Records shown section start
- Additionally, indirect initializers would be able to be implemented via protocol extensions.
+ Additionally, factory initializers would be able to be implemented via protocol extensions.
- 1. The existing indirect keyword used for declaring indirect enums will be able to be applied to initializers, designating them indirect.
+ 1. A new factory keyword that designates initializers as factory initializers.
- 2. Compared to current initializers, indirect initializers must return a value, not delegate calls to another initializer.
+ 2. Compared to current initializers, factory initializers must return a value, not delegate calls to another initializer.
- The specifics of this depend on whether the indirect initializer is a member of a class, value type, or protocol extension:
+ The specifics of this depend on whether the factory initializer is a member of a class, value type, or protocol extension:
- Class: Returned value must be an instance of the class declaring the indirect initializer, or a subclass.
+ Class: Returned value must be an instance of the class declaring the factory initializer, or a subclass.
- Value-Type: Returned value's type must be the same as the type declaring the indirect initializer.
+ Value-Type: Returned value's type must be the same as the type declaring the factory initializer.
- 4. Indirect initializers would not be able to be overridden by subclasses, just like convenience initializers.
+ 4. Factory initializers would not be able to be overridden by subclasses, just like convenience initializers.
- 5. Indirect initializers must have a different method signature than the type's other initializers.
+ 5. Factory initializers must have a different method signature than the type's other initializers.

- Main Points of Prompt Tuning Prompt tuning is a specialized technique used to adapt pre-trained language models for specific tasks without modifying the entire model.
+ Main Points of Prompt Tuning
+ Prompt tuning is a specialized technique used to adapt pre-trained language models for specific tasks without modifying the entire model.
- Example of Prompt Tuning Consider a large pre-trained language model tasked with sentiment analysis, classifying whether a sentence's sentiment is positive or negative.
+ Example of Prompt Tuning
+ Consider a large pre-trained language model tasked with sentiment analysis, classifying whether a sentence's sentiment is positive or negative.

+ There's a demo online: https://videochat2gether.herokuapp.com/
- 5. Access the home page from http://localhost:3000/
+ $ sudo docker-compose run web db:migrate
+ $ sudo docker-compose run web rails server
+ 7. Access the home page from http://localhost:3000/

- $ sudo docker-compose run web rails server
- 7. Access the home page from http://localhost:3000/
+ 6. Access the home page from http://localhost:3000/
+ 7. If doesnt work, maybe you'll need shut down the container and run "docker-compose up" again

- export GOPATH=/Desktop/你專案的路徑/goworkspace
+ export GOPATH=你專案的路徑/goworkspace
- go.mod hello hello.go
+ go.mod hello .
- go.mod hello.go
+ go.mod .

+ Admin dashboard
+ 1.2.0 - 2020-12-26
Records shown section end
> What the task asks:
Find the line with "6. Access the home page from http://localhost:3000/" in the data above. Restate it and all later lines word for word, ending with the last line.

> Solution:
+ 6. Access the home page from http://localhost:3000/
+ 7. If doesnt work, maybe you'll need shut down the container and run "docker-compose up" again

- export GOPATH=/Desktop/你專案的路徑/goworkspace
+ export GOPATH=你專案的路徑/goworkspace
- go.mod hello hello.go
+ go.mod hello .
- go.mod hello.go
+ go.mod .

+ Admin dashboard
+ 1.2.0 - 2020-12-26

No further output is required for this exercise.